Head Master's Michaelmas Term Address
I should like to add my own welcome to your Cathedral church. It is wonderful to be back in this extraordinary building and to gather as a school community. For some, it is your first service here but for others it is much more familiar territory. Regardless, seeing the vaulted architecture and exquisite decoration while singing to the accompaniment of the glorious organ is a privilege that never tires. Paul in his letter to the Colossians invites us to “be thankful” and there is certainly much for us to be grateful for. Let us try to keep that sense of joy and wonder as we progress through this school year.

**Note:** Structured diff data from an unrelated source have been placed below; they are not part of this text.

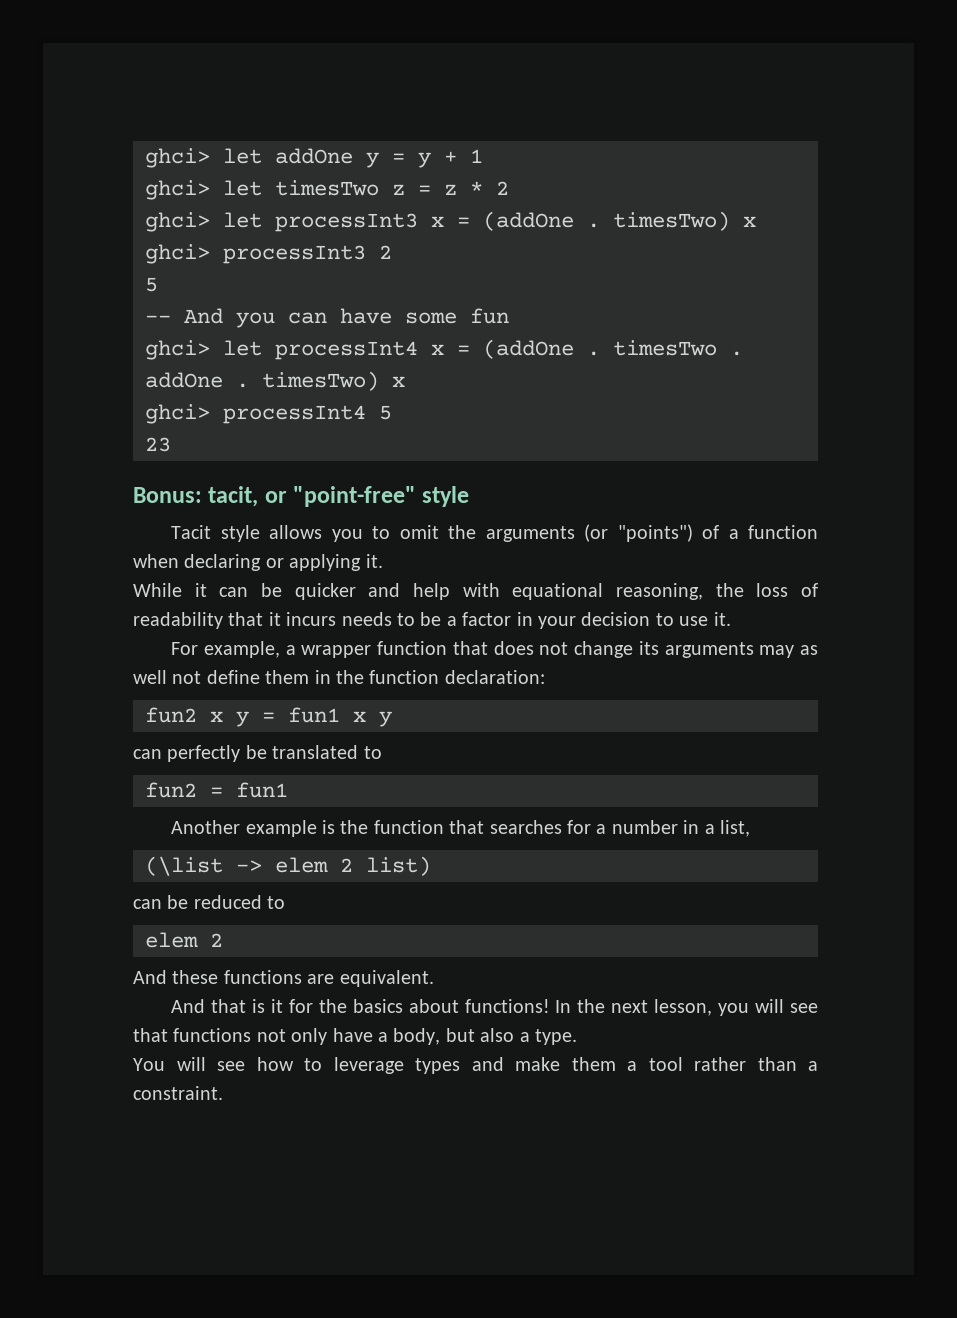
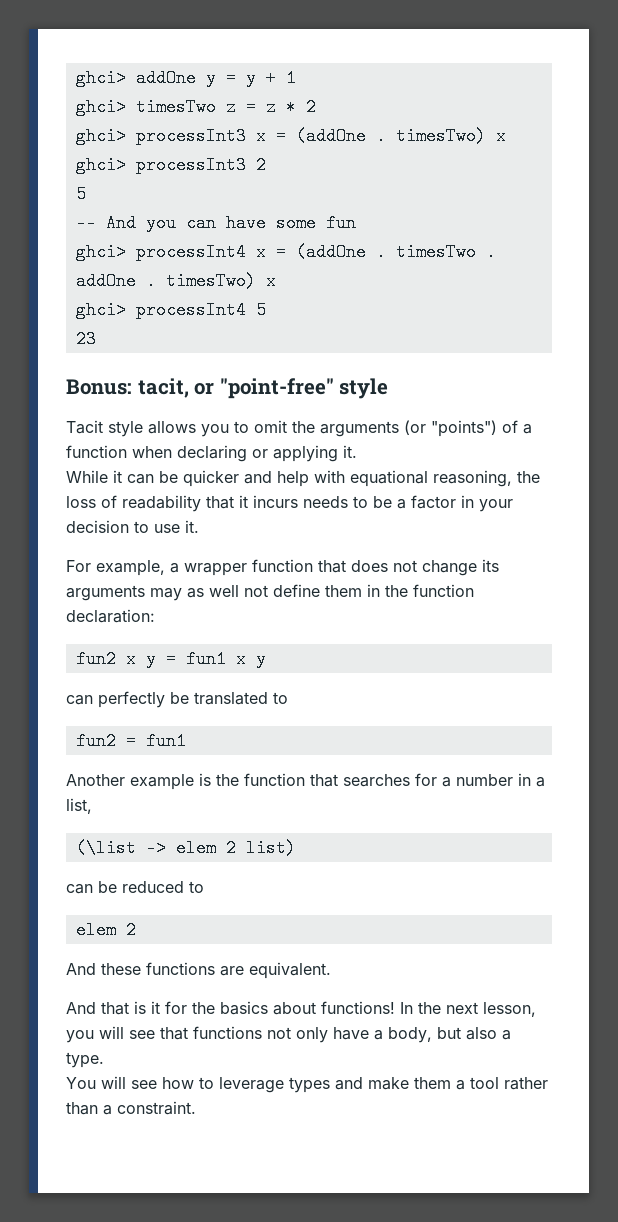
- ghci> let addOne y = y + 1
+ ghci> addOne y = y + 1
- ghci> let timesTwo z = z * 2
+ ghci> timesTwo z = z * 2
- ghci> let processInt3 x = (addOne . timesTwo) x
+ ghci> processInt3 x = (addOne . timesTwo) x
- ghci> let processInt4 x = (addOne . timesTwo . addOne . timesTwo) x
+ ghci> processInt4 x = (addOne . timesTwo . addOne . timesTwo) x

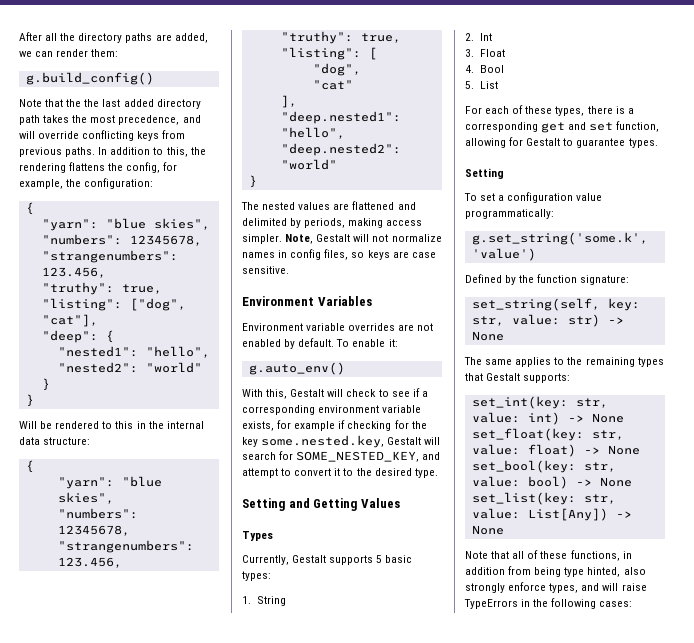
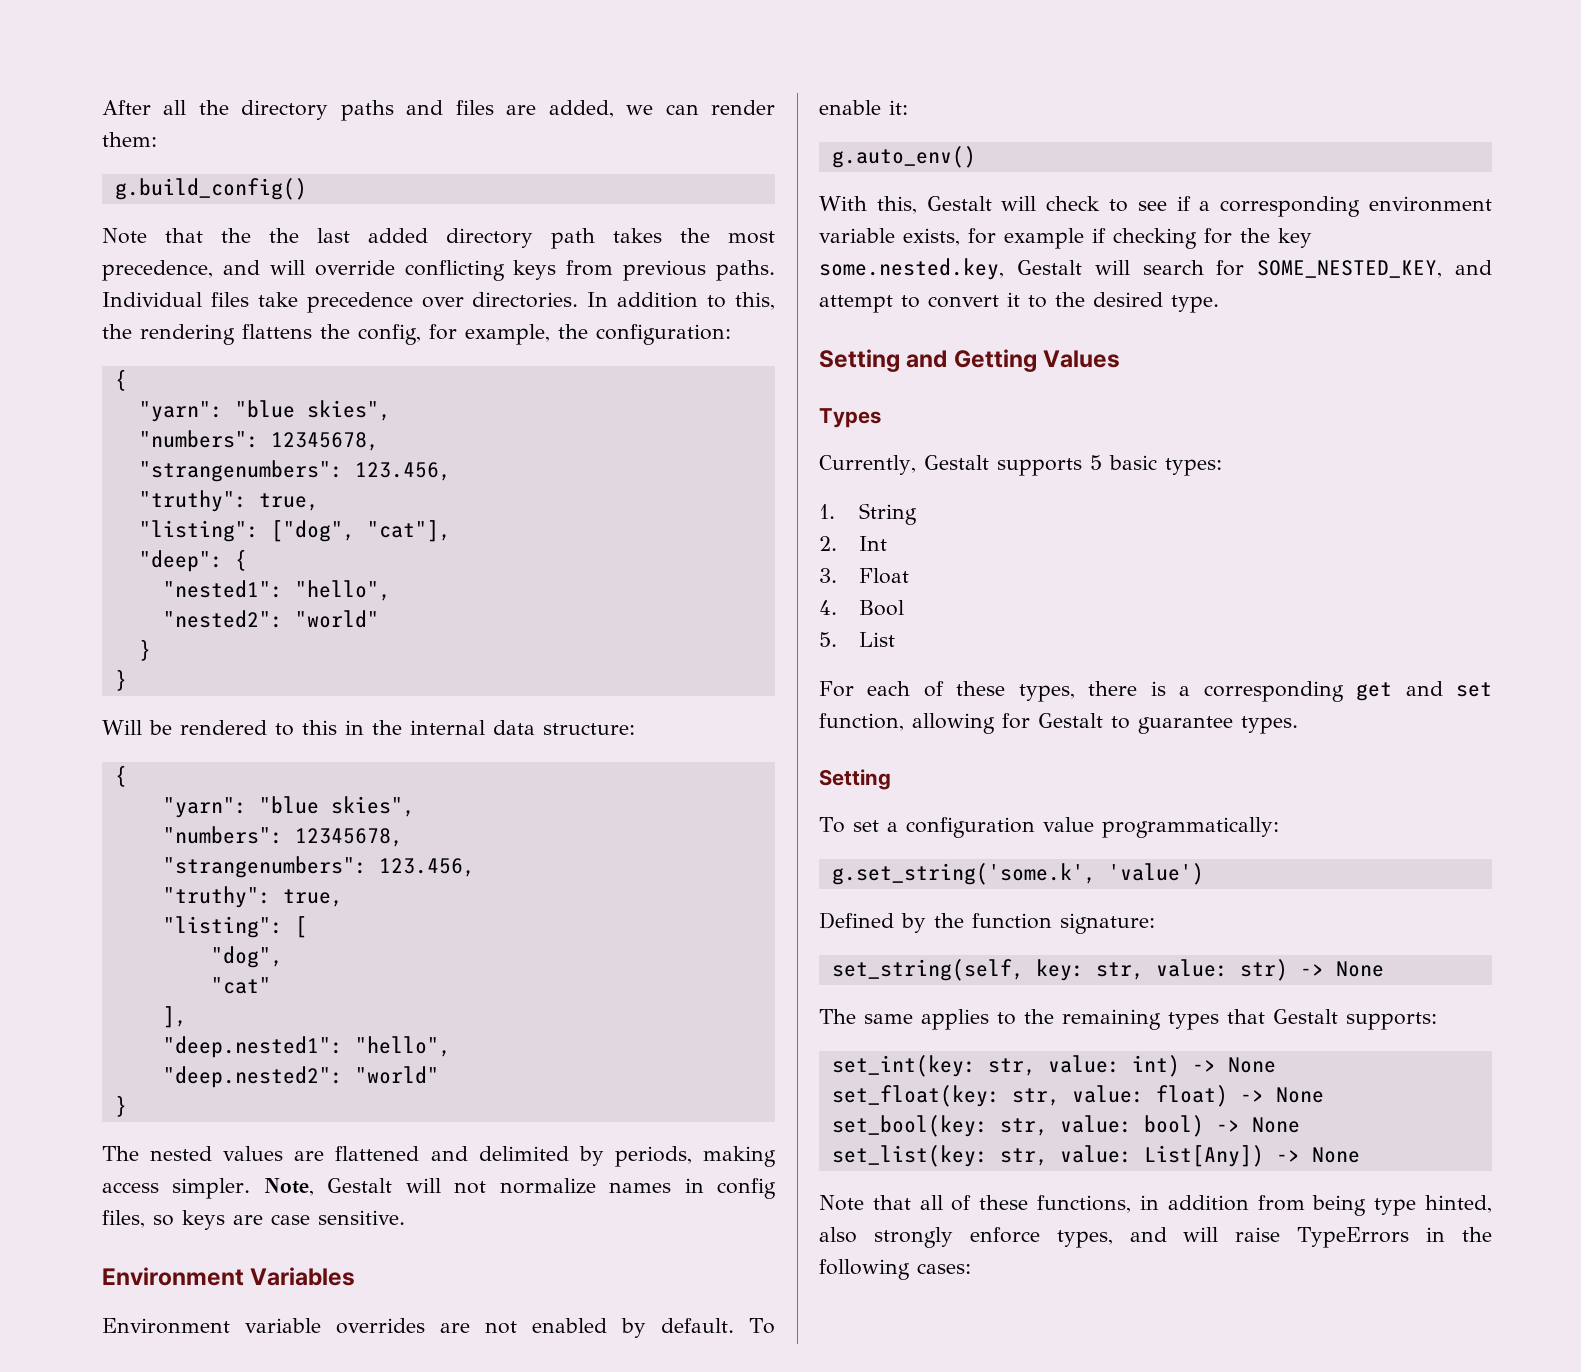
- After all the directory paths are added, we can render them:
+ After all the directory paths and files are added, we can render them:
+ Individual files take precedence over directories.

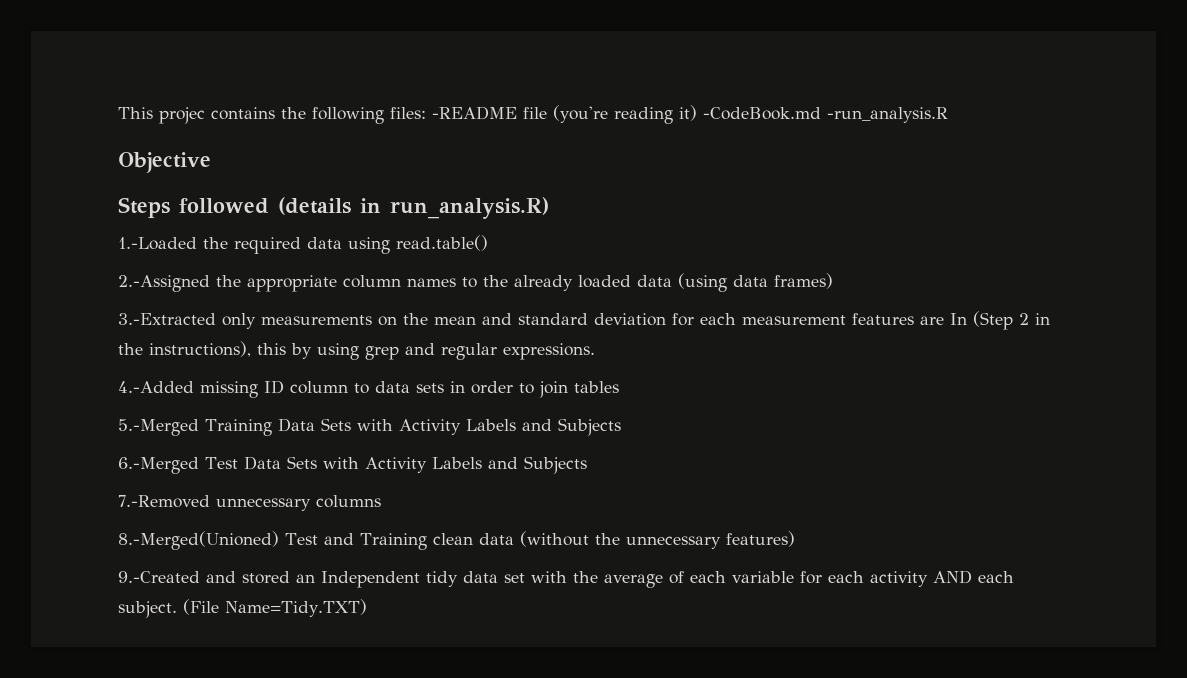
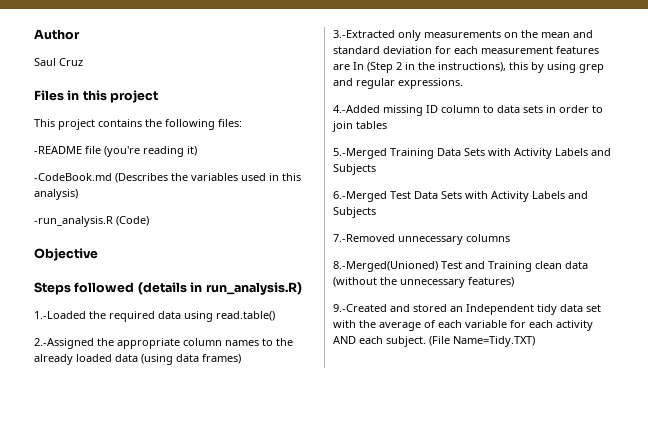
- This projec contains the following files: -README file (you're reading it) -CodeBook.md -run_analysis.R
+ Author
+ Saul Cruz
+ Files in this project
+ This project contains the following files:
+ -README file (you're reading it)
+ -CodeBook.md (Describes the variables used in this analysis)
+ -run_analysis.R (Code)

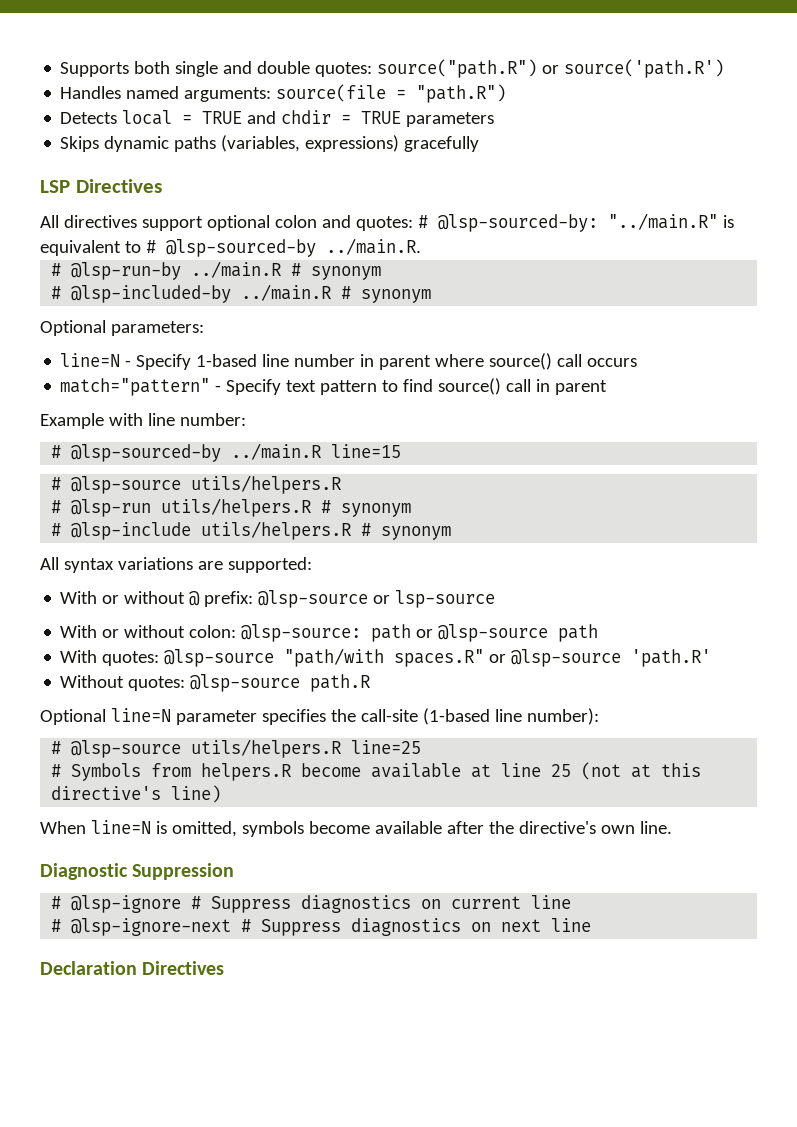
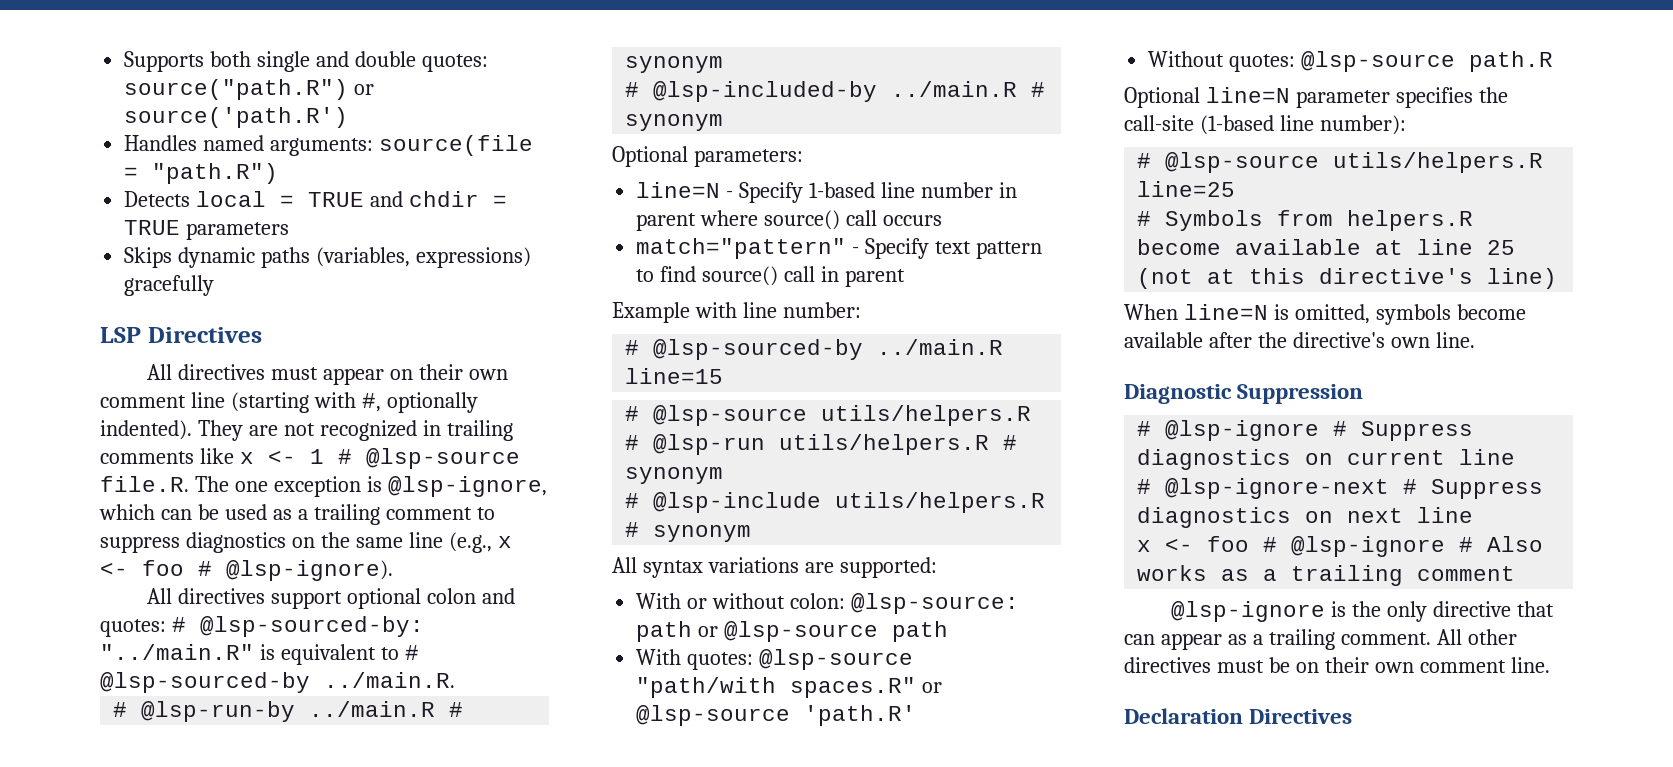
+ All directives must appear on their own comment line (starting with #, optionally indented). They are not recognized in trailing comments like x <- 1 # @lsp-source file.R. The one exception is @lsp-ignore, which can be used as a trailing comment to suppress diagnostics on the same line (e.g., x <- foo # @lsp-ignore).
- With or without @ prefix: @lsp-source or lsp-source
+ x <- foo # @lsp-ignore # Also works as a trailing comment
+ @lsp-ignore is the only directive that can appear as a trailing comment. All other directives must be on their own comment line.

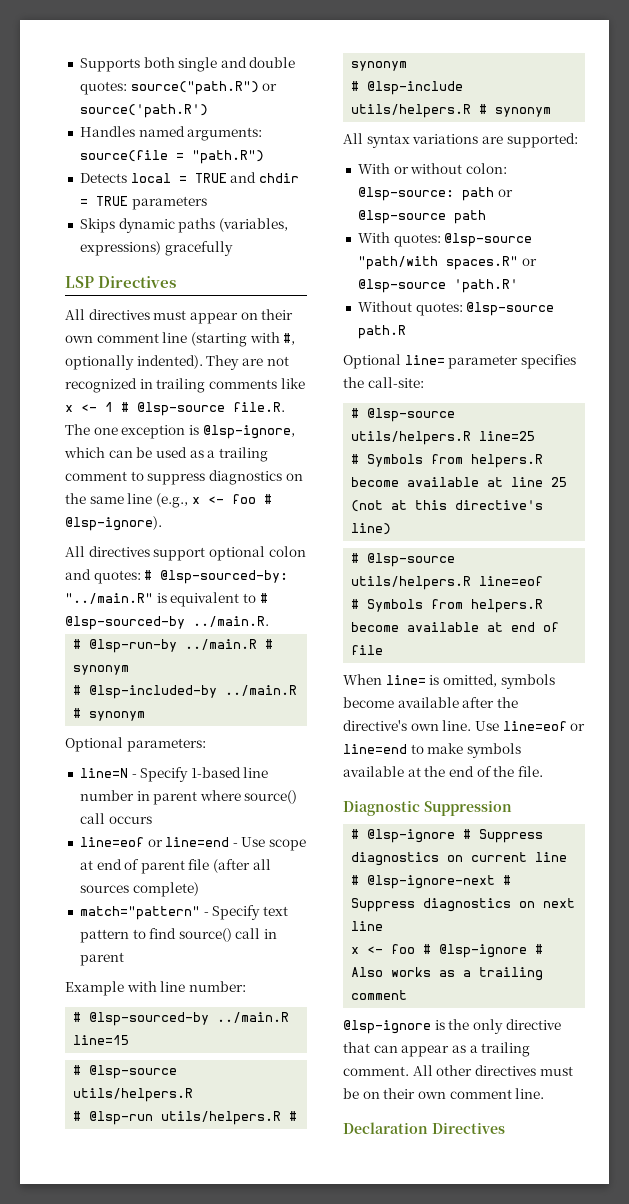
+ line=eof or line=end - Use scope at end of parent file (after all sources complete)
- Optional line=N parameter specifies the call-site (1-based line number):
+ Optional line= parameter specifies the call-site:
+ # @lsp-source utils/helpers.R line=eof
+ # Symbols from helpers.R become available at end of file
- When line=N is omitted, symbols become available after the directive's own line.
+ When line= is omitted, symbols become available after the directive's own line. Use line=eof or line=end to make symbols available at the end of the file.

I anticipate that there will be a mix of excitement and nervousness among you this morning, even if you are not showing it to your peers; it is very common in schools after the long summer break and it is not confined to pupils. Even experienced teachers like to get the first lesson out of the way to comfort themselves that their subject knowledge and classroom craft have not somehow been mysteriously and disastrously lost during July and August. However, I sense that the mood is positive and I am sure we will settle into our routines soon enough.
As we do so, I am also confident that most of you will have targets, both for the next few weeks and the remainder of the year. Many will be obvious, certainly in the academic sphere (places at university; grades at GCSE; favoured option subjects), but also in the co-curriculum: sport (a particular team); music (an individual grade or place in ensemble); drama (a role in your chosen play); clubs (leadership of an existing group or establishment of a new one); community service (your preferred placement).
That is all fine and good; indeed, it is the sort of thing you expect your Head Master to say at the start of the year. My challenge to you this morning is to offer 10 other targets by which you might monitor your year’s success. They are as follows:
1 Proper sleep patterns
2 Time for exercise
3 Eating healthily at regular times
4 Time to relax
5 Emotional resilience — accepting being “good enough”
6 A sense of humour
7 Firm boundaries
8 Random acts of kindness
9 Walking in fresh air
10 A sense of perspective
I will circulate the list separately so that you can reflect on the ideas at greater leisure. It comes from Clarissa Farr, former Head of St Paul’s Girls’ School, one of the highest achieving schools in the country in terms of public exam results. She talks about this list as important factors in establishing favourable educational growing conditions for young people. I like the items for two reasons:
First, they are focused on wellbeing, kindness and contentment. I often say to prospective families that we set much store in our pastoral systems because we believe that happy pupils are likely to be successful pupils and this list offers some practical ways to establish such a positive outlook.
Second, they are based on individual growth and are strikingly non-competitive. Whichever your particular blend of interests and the point of your Norwich School journey, looking after yourself will be critical and I hope there is something here on which you can focus in the coming weeks. As our bible reading from Colossians says: “Clothe yourselves with compassion, kindness, humility, gentleness and patience…And over all these virtues put on love, which binds them all together in perfect unity”.
I am not suggesting that areas such as physical fitness, realistic expectations, humour and kindness should replace a desire for dramatic, sporting, musical or academic achievement. Rather, I hope that looking after yourself and those around you will complement your endeavours at school and enable you to strive for these goals more comfortably and sustainably.
Clarissa Farr expands on the metaphor for growth by describing the school’s role in educational development. She says that a school should be “a trellis on which each girl grows independently, weaving her own path”. I care as passionately about girls education as Mrs Farr but I think its best context is co-educational. Moreover, the principle for good schools of all types is the same, so these ideas are just as applicable to boys. Norwich School and your family seek to provide a strong and stable framework, but it is then up to each one of you to grow according to your interests and enthusiasms. Put another way, each of you should be seeking to create an individual, bespoke experience from the options available to you in Cathedral Close.
I hope this image of individual growth in a community structure is helpful to you as you make your way through the 2019/20 year. It certainly reinforces for me the importance of both pupil and school in a successful educational process. The contemporary philosopher, Professor Roger Scruton, puts it thus: “I am a teacher. I have acquired much knowledge, and I long to impart that knowledge...I have decided that I can impart that knowledge only to volunteers. Conscripts are a total waste of time…the important thing is that the deal is a free transaction”.
I can vouch for Scruton’s part as the teacher in such a relationship: in the same way that only you can do the growing in our gardening image, only you can learn the material presented to you in school. Your family and your teachers can want the best for you, they can make the conditions as favourable as possible and they can offer as much support during the learning process as they can. Yet it is you as individuals who have to take responsibility for the learning action itself; it cannot be delegated.
So, make the most of the opportunities available to you and look after yourself in order to achieve what you want this year. It is great to have this amazing community together again in Cathedral Close and I look forward to seeing what you can do as individuals and what consequently we can do together during the coming year. Good luck to you all!